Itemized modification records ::

┌────────

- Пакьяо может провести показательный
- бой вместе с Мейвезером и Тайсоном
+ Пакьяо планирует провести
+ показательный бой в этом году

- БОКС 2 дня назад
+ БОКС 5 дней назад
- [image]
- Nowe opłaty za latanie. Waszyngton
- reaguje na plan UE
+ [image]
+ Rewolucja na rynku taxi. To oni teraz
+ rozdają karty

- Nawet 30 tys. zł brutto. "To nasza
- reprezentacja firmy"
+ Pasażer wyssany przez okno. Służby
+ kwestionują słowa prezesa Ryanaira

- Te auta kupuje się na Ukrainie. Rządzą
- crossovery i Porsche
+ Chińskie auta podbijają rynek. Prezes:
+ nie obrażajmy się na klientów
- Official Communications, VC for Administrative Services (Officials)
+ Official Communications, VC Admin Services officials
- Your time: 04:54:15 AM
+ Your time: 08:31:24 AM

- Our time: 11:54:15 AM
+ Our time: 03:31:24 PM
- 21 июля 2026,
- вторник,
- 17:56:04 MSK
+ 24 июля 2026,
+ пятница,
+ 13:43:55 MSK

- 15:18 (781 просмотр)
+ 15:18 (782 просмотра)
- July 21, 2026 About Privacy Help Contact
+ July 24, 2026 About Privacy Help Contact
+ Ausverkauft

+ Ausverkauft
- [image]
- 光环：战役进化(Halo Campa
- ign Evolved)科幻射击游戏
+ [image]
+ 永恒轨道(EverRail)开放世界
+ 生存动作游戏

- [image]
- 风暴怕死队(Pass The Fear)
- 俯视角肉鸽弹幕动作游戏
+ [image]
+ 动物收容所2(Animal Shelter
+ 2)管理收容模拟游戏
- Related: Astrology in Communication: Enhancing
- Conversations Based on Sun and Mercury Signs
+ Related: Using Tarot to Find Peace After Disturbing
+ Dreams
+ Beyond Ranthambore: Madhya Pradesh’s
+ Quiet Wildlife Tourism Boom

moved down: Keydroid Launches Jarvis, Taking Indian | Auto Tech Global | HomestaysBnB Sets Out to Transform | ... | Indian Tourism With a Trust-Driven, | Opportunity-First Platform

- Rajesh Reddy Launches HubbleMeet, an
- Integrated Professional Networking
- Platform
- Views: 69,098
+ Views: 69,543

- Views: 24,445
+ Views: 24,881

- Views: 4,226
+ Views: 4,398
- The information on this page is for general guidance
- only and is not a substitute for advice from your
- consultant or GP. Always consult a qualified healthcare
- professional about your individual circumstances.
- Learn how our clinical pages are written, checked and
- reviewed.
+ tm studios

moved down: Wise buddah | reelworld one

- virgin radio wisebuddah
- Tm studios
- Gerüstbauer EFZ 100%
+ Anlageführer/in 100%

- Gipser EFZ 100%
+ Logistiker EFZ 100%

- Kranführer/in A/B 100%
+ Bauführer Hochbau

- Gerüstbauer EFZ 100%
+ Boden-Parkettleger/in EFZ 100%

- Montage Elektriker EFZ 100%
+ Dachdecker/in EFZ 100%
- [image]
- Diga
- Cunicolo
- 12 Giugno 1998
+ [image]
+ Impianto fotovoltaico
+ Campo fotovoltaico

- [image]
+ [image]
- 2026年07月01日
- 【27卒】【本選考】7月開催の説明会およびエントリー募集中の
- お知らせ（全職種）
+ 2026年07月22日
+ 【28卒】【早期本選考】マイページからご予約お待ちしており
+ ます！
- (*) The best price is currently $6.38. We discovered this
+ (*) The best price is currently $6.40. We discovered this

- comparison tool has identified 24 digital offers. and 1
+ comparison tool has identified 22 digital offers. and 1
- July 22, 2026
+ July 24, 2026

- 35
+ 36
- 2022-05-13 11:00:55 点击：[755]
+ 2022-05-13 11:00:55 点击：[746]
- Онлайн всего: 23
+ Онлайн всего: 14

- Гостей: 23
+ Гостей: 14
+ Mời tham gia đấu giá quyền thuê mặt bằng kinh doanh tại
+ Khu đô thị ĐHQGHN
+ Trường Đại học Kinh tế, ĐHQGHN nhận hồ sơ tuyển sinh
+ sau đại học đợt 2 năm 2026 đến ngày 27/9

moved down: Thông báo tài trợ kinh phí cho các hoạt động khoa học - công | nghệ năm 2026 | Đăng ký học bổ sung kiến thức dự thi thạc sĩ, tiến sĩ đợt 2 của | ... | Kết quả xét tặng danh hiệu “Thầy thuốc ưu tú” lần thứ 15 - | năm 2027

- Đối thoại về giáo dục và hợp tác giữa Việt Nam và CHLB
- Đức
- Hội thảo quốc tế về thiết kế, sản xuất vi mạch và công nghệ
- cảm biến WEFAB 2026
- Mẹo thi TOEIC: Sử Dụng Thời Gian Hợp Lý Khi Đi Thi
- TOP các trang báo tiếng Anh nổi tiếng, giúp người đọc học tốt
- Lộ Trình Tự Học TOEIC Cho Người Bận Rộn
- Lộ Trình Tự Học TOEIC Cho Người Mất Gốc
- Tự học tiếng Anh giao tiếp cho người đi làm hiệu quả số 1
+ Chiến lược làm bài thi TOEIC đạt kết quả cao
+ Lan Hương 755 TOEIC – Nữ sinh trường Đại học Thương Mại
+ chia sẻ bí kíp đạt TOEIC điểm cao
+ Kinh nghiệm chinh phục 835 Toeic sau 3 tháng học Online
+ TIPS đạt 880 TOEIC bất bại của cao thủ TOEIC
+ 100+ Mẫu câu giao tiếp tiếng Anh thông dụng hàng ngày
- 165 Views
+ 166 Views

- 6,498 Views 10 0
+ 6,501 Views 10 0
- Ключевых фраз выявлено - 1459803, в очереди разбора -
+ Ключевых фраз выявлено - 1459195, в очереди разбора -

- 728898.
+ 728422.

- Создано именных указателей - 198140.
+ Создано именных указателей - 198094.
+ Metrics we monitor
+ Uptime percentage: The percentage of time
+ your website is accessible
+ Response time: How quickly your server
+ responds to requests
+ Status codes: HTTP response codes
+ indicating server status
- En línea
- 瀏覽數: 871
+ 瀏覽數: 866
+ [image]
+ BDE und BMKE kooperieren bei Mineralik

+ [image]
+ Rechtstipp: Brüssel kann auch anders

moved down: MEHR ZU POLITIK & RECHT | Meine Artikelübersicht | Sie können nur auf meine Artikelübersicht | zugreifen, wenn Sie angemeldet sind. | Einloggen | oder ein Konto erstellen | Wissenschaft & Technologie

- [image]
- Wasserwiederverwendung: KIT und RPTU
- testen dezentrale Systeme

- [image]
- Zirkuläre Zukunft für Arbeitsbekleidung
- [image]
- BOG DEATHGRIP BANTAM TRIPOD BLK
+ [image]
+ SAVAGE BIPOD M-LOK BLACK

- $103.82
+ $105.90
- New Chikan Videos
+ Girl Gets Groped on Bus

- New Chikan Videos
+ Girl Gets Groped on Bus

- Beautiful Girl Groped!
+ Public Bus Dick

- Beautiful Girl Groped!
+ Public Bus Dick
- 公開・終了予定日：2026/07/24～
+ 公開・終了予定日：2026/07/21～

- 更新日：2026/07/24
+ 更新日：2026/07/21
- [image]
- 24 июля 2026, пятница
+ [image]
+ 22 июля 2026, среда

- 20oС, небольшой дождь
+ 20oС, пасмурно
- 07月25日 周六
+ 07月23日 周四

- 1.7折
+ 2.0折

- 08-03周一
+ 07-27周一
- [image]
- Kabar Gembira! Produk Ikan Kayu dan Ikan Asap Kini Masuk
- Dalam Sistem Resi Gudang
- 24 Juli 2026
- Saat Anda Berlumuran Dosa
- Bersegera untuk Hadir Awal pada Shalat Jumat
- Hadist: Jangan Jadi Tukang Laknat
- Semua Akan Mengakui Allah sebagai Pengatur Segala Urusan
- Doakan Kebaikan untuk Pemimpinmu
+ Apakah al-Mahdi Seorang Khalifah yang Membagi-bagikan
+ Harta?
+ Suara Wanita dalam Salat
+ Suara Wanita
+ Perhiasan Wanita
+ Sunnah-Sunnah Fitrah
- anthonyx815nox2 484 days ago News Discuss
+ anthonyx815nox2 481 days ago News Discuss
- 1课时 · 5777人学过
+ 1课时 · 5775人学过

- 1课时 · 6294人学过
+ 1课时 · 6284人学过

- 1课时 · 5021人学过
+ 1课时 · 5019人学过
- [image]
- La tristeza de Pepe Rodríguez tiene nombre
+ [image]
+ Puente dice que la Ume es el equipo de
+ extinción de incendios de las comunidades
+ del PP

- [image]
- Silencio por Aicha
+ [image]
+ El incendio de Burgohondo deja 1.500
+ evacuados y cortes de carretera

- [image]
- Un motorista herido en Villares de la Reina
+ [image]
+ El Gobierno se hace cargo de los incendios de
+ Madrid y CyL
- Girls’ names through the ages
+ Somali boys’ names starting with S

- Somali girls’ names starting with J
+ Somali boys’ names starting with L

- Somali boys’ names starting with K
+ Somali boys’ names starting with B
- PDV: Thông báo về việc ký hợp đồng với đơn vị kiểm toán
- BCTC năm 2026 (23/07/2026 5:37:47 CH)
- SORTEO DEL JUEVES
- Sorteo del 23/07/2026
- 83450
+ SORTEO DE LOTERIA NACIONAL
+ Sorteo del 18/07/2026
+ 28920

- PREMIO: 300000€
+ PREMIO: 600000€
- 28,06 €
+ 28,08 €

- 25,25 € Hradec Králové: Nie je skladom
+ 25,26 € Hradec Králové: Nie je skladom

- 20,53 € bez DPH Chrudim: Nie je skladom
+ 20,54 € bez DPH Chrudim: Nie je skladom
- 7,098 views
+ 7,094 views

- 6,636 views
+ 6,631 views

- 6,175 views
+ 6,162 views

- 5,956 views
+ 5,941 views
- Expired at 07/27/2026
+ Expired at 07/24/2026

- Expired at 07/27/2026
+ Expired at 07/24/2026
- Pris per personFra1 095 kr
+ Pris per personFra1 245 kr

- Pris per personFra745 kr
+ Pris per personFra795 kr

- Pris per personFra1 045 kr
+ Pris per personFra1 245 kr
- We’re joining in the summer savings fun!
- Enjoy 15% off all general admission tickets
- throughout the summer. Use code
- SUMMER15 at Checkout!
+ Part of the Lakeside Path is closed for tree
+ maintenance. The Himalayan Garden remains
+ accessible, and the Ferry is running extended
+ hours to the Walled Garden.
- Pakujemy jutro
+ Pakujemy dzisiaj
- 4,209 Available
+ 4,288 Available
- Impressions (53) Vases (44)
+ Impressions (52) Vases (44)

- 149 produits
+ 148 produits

└────────

How to complete this task :: A copy of each line above that holds the word "показательный" is the expected answer.

Completed task ::
- Пакьяо может провести показательный
+ показательный бой в этом году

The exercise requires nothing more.